Do I need to file a tax return if I invest through an Austrian broker?
Not for your investment income specifically. The Endbesteuerung principle means KESt is deducted at source, and no separate declaration is required.

What happens if I use DEGIRO or Interactive Brokers in Austria?
These are non-tax-simple brokers. You must declare all capital income yourself using form E1kv as part of your annual income tax return.

Is KESt applied to accumulating ETFs even if I receive no distributions?
Yes. A portion of gains — called ausschüttungsgleiche Erträge — is deemed distributed annually and taxed accordingly, regardless of whether you receive any cash.

Can I offset ETF losses against stock gains in Austria?
Yes, within the same broker. KeSt loss offsetting (KESt-Verlustausgleich) works within a single custodian. Losses at one broker cannot be used to offset gains at another.

Can I carry forward capital losses in Austria?
No. For private investors, loss carryforwards to subsequent tax years are not permitted under Austrian law.

How are foreign dividends taxed in Austria?
Foreign dividends are subject to 27.5% KESt. Withholding taxes paid abroad are creditable up to a maximum of 15%. At a steuereinfacher broker, this offset is applied automatically.

Can I get KESt refunded?
In limited cases, yes.

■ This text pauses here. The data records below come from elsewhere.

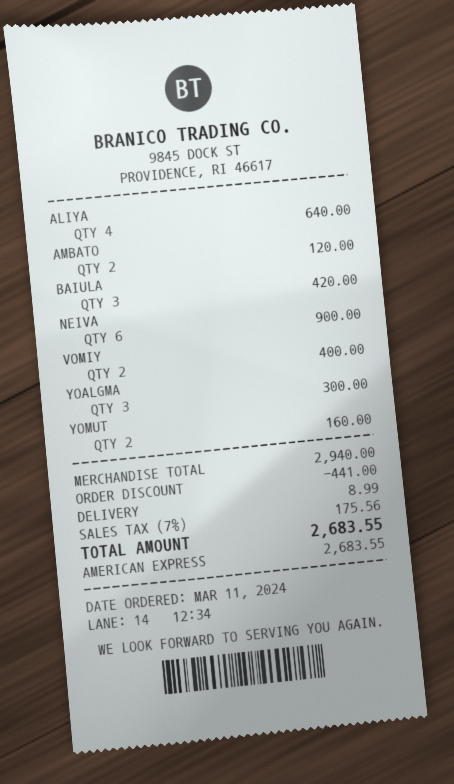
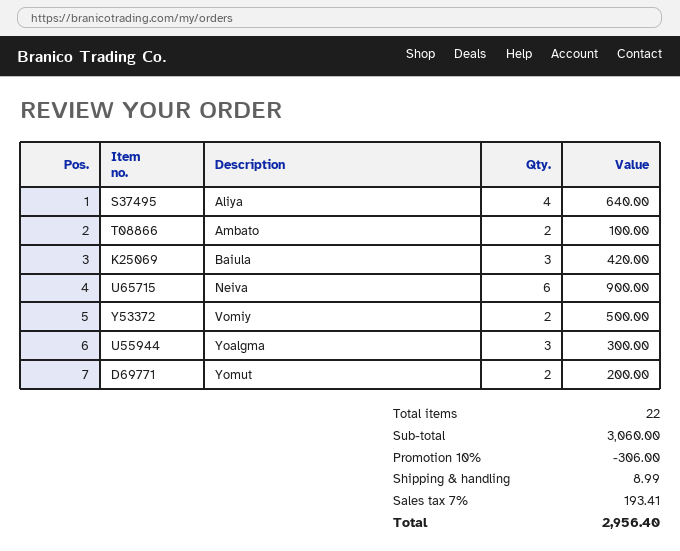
AMBATO: 2 for 120.00 -> 2 for 100.00
VOMIY: 2 for 400.00 -> 2 for 500.00
YOMUT: 2 for 160.00 -> 2 for 200.00
subtotal: 2940.00 -> 3060.00
discount: 441.00 -> 306.00
tax: 7% = 175.56 -> 7% = 193.41
total: 2683.55 -> 2956.40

If your total income falls below €19,962.03 (employees) or €13,539 (self-employed), you can apply for the Regelbesteuerungsoption and potentially recover part of the KESt paid.

Is Austria’s KESt higher than Germany’s Abgeltungssteuer?
The headline rate is higher: 27.5% vs. 26.375% in Germany. But the more meaningful difference is structural — Germany offers a €1,000 annual tax-free allowance; Austria does not.


Transparency: Tax figures in this article reflect Austrian tax law as of January 2026. Rates and allowances are subject to change. Always verify current figures with your broker or a qualified tax advisor. Last reviewed: April 2026.

This article is for informational purposes only and does not constitute tax or investment advice. Tax rules are subject to change. European investors should consult a qualified tax adviser in their country of residence before making investment decisions. Some links in this article may be affiliate links. yieldcompass.io only recommends products and services editorially selected on their merits.